Each record below is to be copied word for word, with pictures removed.
** RECORDS SUPPLIED follows **
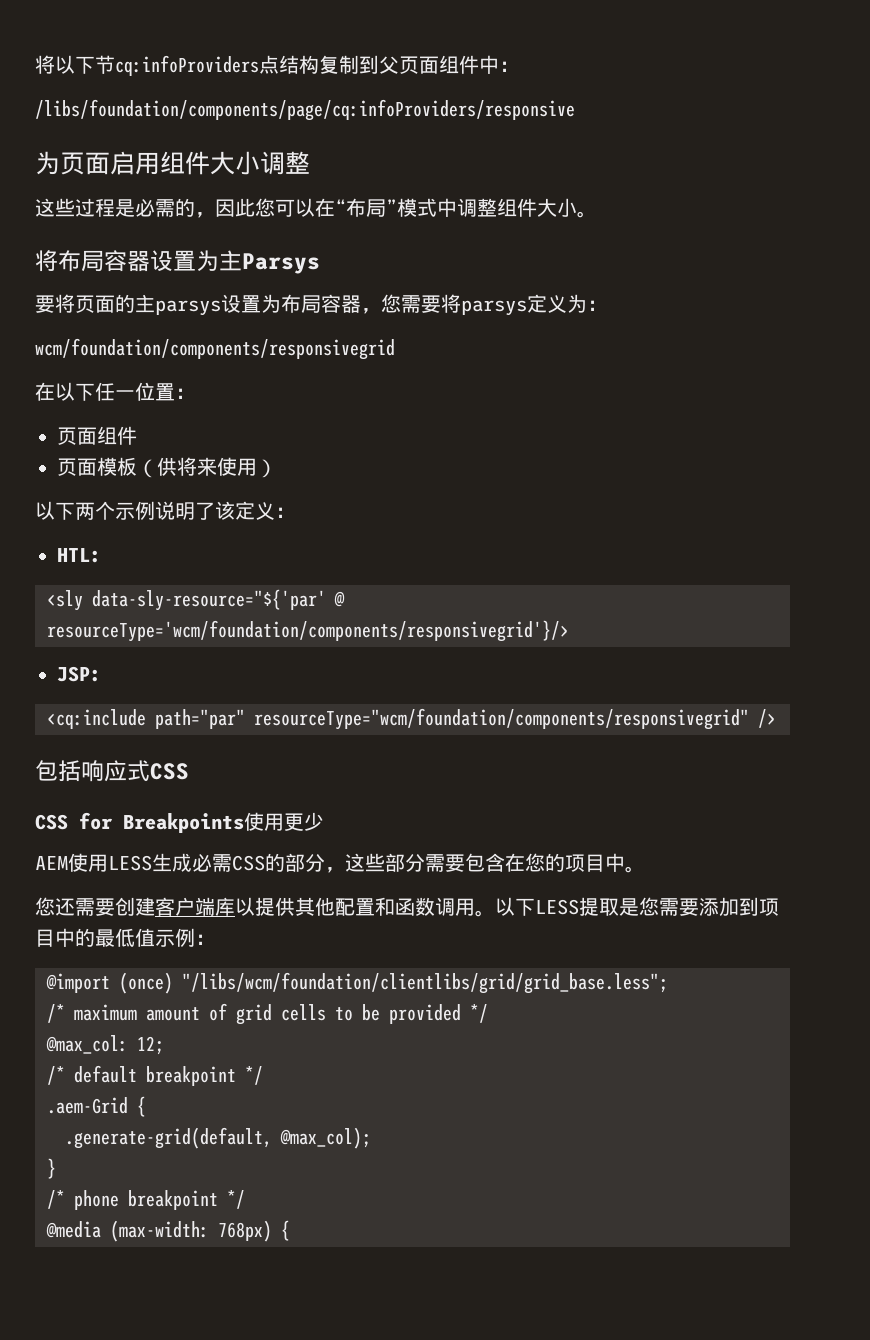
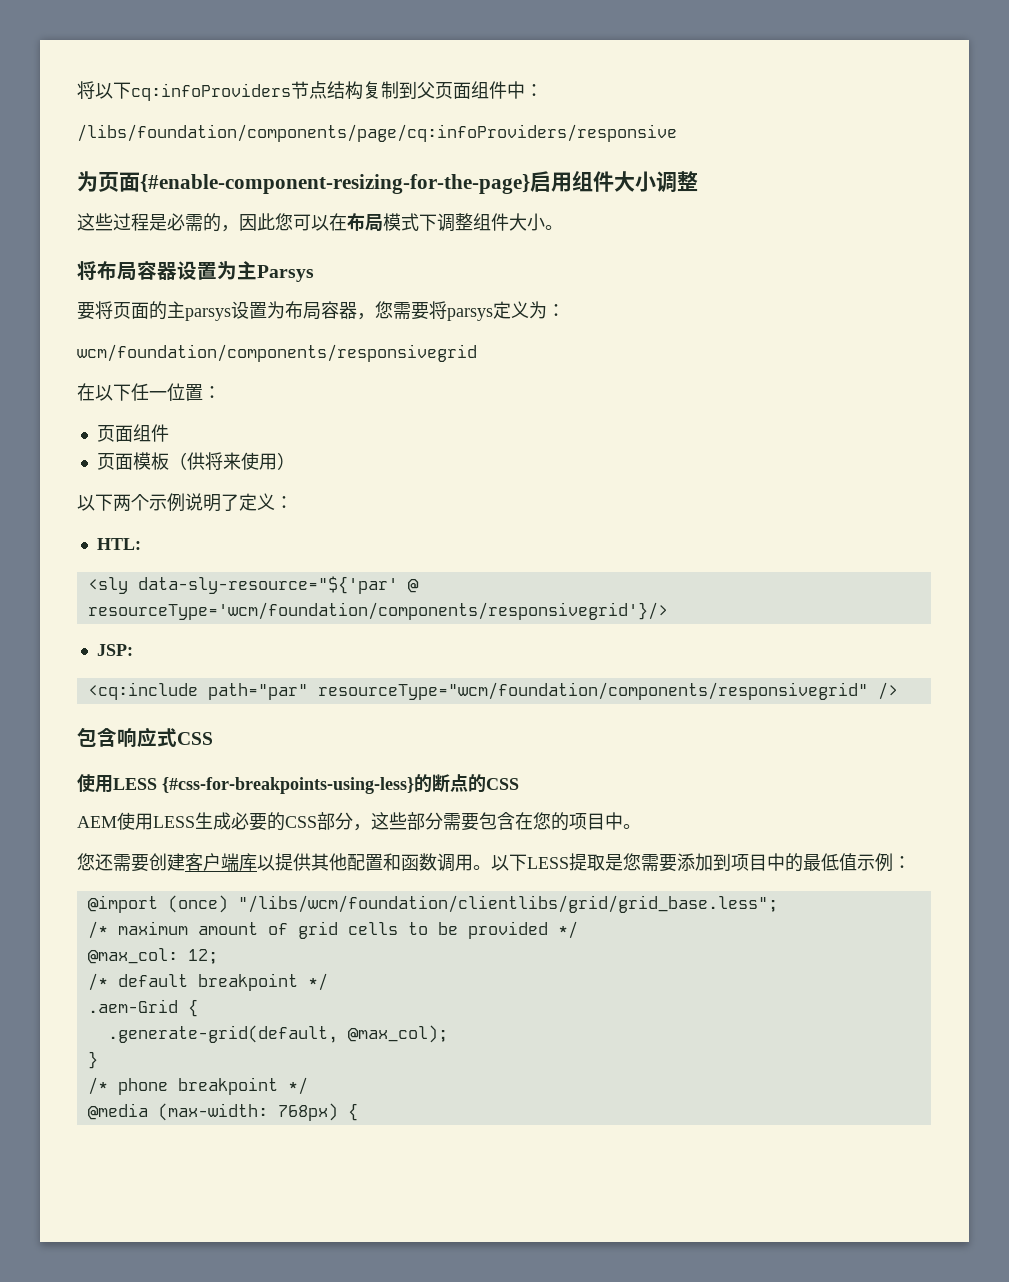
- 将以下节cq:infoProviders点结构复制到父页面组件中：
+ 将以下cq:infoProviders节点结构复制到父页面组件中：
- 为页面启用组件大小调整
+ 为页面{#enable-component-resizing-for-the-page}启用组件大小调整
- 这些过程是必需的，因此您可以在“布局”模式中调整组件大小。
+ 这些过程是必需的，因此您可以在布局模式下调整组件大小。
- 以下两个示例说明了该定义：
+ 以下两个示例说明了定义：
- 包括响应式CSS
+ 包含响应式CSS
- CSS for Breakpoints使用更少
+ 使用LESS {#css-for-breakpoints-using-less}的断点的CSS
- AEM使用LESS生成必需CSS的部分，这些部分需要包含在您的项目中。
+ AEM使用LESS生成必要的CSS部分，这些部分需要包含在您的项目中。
** End of RECORDS SUPPLIED **
### [OUTPUT OF THE TASK]
- 将以下节cq:infoProviders点结构复制到父页面组件中：
+ 将以下cq:infoProviders节点结构复制到父页面组件中：
- 为页面启用组件大小调整
+ 为页面{#enable-component-resizing-for-the-page}启用组件大小调整
- 这些过程是必需的，因此您可以在“布局”模式中调整组件大小。
+ 这些过程是必需的，因此您可以在布局模式下调整组件大小。
- 以下两个示例说明了该定义：
+ 以下两个示例说明了定义：
- 包括响应式CSS
+ 包含响应式CSS
- CSS for Breakpoints使用更少
+ 使用LESS {#css-for-breakpoints-using-less}的断点的CSS
- AEM使用LESS生成必需CSS的部分，这些部分需要包含在您的项目中。
+ AEM使用LESS生成必要的CSS部分，这些部分需要包含在您的项目中。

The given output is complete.